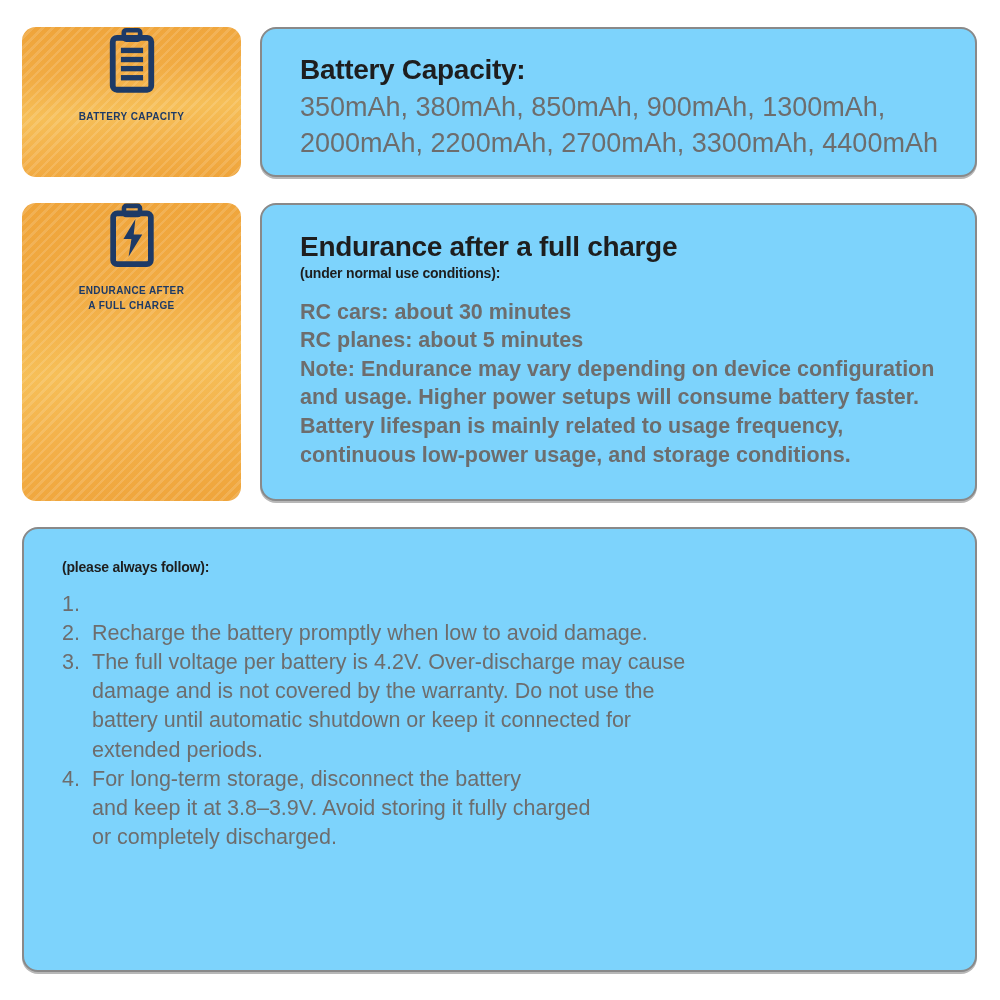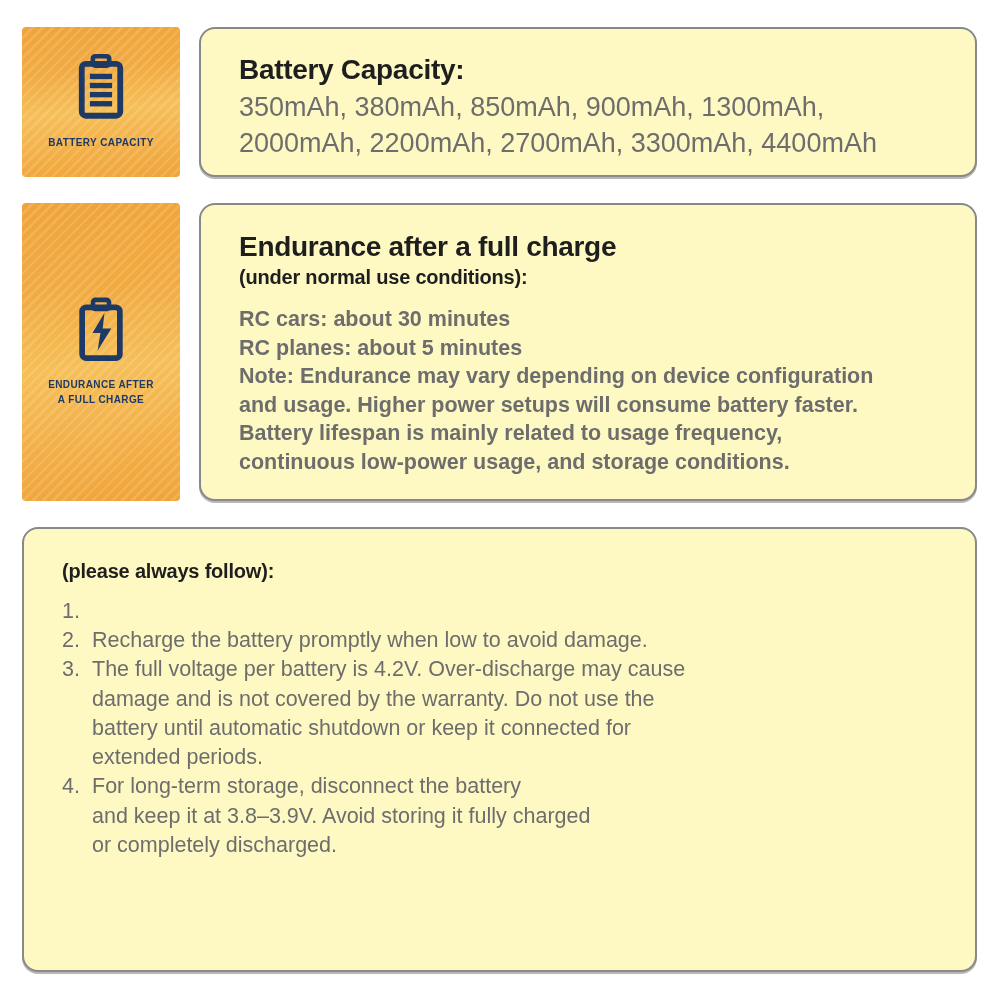--- a/index.html
+++ b/index.html
@@ -19,29 +19,28 @@
     display: flex;
     flex-direction: column;
     gap: 26px;
   }
   .section { display: flex; gap: 19px; }
   .section.s1 { height: 150px; }
   .section.s2 { height: 298px; }
   .section.s3 { height: 445px; }
 
   .badge {
-    width: 158px;
+    width: 219px;
     flex: none;
-    border-radius: 4px;
+    border-radius: 14px;
     position: relative;
     overflow: hidden;
     display: flex;
     flex-direction: column;
     align-items: center;
-    justify-content: center;
     gap: 13px;
     background: linear-gradient(175deg,
       #efa43a 0%, #f1ab43 30%, #f6bf58 55%, #f3b049 78%, #efa43a 100%);
   }
   .badge::before {
     content: "";
     position: absolute;
     inset: 0;
     background:
       repeating-linear-gradient(135deg,
@@ -61,41 +60,41 @@
     letter-spacing: 0.4px;
     text-align: center;
     line-height: 1.45;
     white-space: pre-line;
     padding: 0 8px;
   }
 
   .card {
     flex: 1;
     box-sizing: border-box;
-    background: #fef9c3;
+    background: #7dd3fc;
     border: 2px solid #898989;
     border-radius: 16px;
     box-shadow: 0 2px 0 rgba(95,95,95,0.45);
   }
   .card.c1 { padding: 24px 28px 16px 38px; }
   .card.c2 { padding: 25px 28px 16px 38px; }
   .card.c3 { padding: 28px 28px 16px 38px; }
 
   .card-title {
     margin: 0;
     font-size: 28px;
     font-weight: bold;
     color: #1e1e1e;
     line-height: 1.18;
     letter-spacing: -0.3px;
     white-space: pre-line;
   }
   .card-subtitle {
     margin: 2px 0 0 0;
-    font-size: 20px;
+    font-size: 14px;
     font-weight: bold;
     color: #1e1e1e;
     line-height: 1.25;
     letter-spacing: -0.2px;
   }
   .card-body {
     margin: 0;
     font-size: 22px;
     color: #6d6d6d;
     line-height: 1.33;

TASK TO COMPLETE:
The reply must match the records exactly, apart from the pictures, which are left out.

RESPONSE:
--- a/index.html
+++ b/index.html
@@ -19,29 +19,28 @@
     display: flex;
     flex-direction: column;
     gap: 26px;
   }
   .section { display: flex; gap: 19px; }
   .section.s1 { height: 150px; }
   .section.s2 { height: 298px; }
   .section.s3 { height: 445px; }
 
   .badge {
-    width: 158px;
+    width: 219px;
     flex: none;
-    border-radius: 4px;
+    border-radius: 14px;
     position: relative;
     overflow: hidden;
     display: flex;
     flex-direction: column;
     align-items: center;
-    justify-content: center;
     gap: 13px;
     background: linear-gradient(175deg,
       #efa43a 0%, #f1ab43 30%, #f6bf58 55%, #f3b049 78%, #efa43a 100%);
   }
   .badge::before {
     content: "";
     position: absolute;
     inset: 0;
     background:
       repeating-linear-gradient(135deg,
@@ -61,41 +60,41 @@
     letter-spacing: 0.4px;
     text-align: center;
     line-height: 1.45;
     white-space: pre-line;
     padding: 0 8px;
   }
 
   .card {
     flex: 1;
     box-sizing: border-box;
-    background: #fef9c3;
+    background: #7dd3fc;
     border: 2px solid #898989;
     border-radius: 16px;
     box-shadow: 0 2px 0 rgba(95,95,95,0.45);
   }
   .card.c1 { padding: 24px 28px 16px 38px; }
   .card.c2 { padding: 25px 28px 16px 38px; }
   .card.c3 { padding: 28px 28px 16px 38px; }
 
   .card-title {
     margin: 0;
     font-size: 28px;
     font-weight: bold;
     color: #1e1e1e;
     line-height: 1.18;
     letter-spacing: -0.3px;
     white-space: pre-line;
   }
   .card-subtitle {
     margin: 2px 0 0 0;
-    font-size: 20px;
+    font-size: 14px;
     font-weight: bold;
     color: #1e1e1e;
     line-height: 1.25;
     letter-spacing: -0.2px;
   }
   .card-body {
     margin: 0;
     font-size: 22px;
     color: #6d6d6d;
     line-height: 1.33;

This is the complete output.